Beyond hot plates, an electric pressure cooker or multi-cooker handles one-pot meals — dal, rice, khichdi, curries, stews — with minimal power draw and no open flame. A microwave or air fryer covers reheating, baking and quick snacks. Combining a resistive hot plate for main cooking with a microwave for reheating and an electric kettle for boiling water covers most of what a normal household kitchen actually needs day to day.
Shift to No-Cook and Minimal-Cook Meals for a Few Days
This is the simplest option and the one most people overlook because it feels like a compromise. It does not have to be. Indian cuisine has an enormous repertoire of no-cook and minimal-cook meals that are nutritious, filling and require nothing more than assembly.
Curd rice with pickle requires no cooking if the rice is left over from a previous meal. Sprouts — moong, chana, matki — take 10 minutes to prepare and need at most a brief microwave heating or no heat at all. Fruit, yogurt, nuts, roasted chana, murmura chivda, sattu mixed in water — these are not hardship foods. They are foods that people eat by choice. Overnight oats prepared the night before require no cooking in the morning. Sandwiches and wraps made from bread, vegetables and curd-based spreads are complete meals.

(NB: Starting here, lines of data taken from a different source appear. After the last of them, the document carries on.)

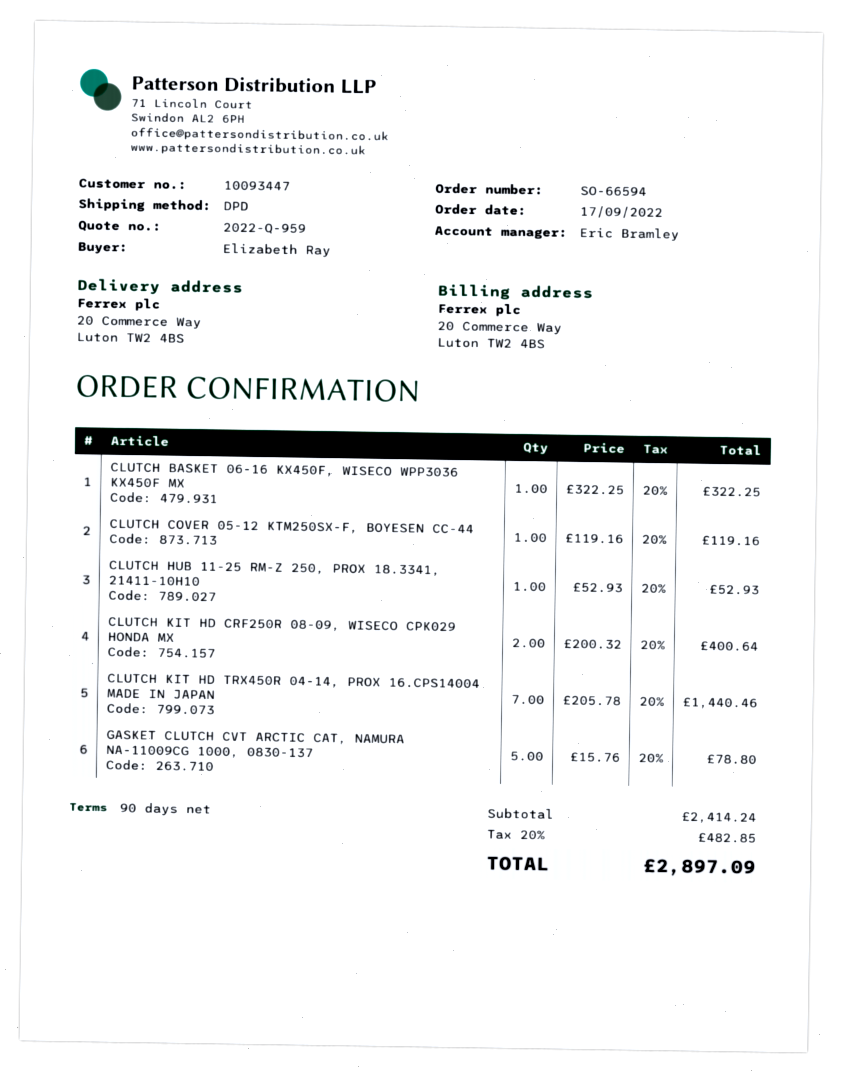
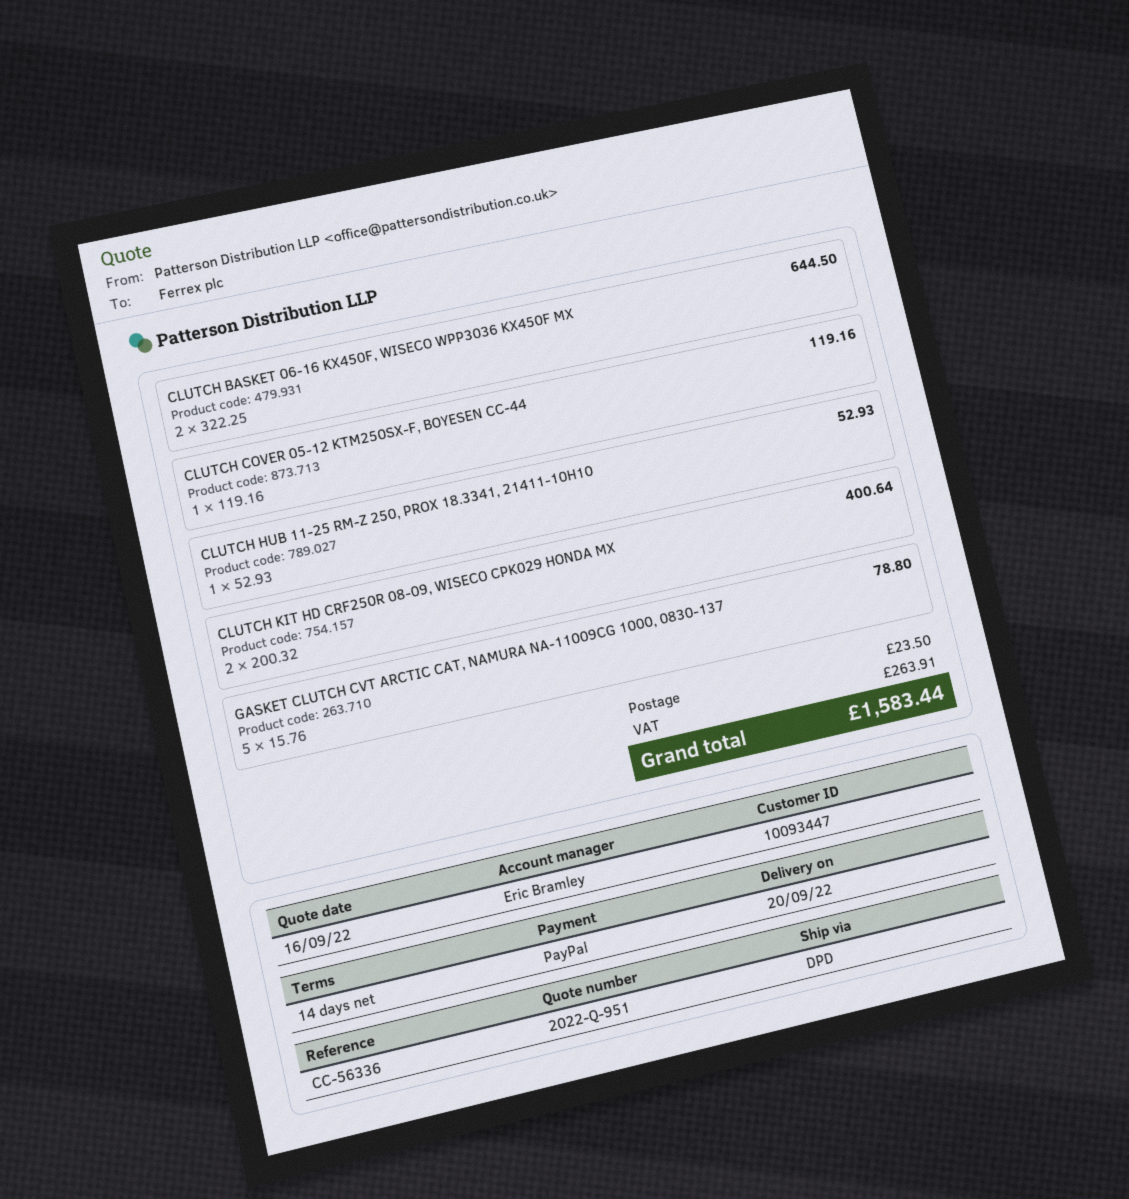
quote number: 2022-Q-959 -> 2022-Q-951
payment terms: 90 days -> 14 days
CLUTCH BASKET 06-16 KX450F, WISECO WPP3036 KX450F MX: 1 x 322.25 = 322.25 -> 2 x 322.25 = 644.50
CLUTCH KIT HD TRX450R 04-14, PROX 16.CPS14004 MADE IN JAPAN: 7 x 205.78 = 1440.46 -> none
shipping: none -> 23.50
tax: 482.85 -> 263.91
total: 2897.09 -> 1583.44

The strategy of batching — cooking large quantities of rice, dal and sabzi when gas is available and stretching them across multiple meals — reduces your daily cooking time and fuel consumption by 60–70% without any change in what you eat. If your LPG supply is uncertain rather than completely cut off, batching alone may be enough to bridge the shortage until supply normalises.
A practical note before trying anything: avoid the viral “water-powered stove” hacks and unverified chemical reaction methods circulating on social media. They range from ineffective to actively dangerous. The five methods above are established, tested and genuinely safe.
The LPG crisis may ease by late April when alternate supplies are expected to arrive. Until then, the combination of at least two of these methods covers most households entirely — and for anyone with outdoor space and a weekend to spare, the biogas setup turns a crisis into a permanent reduction in gas bills long after the cylinders start flowing again.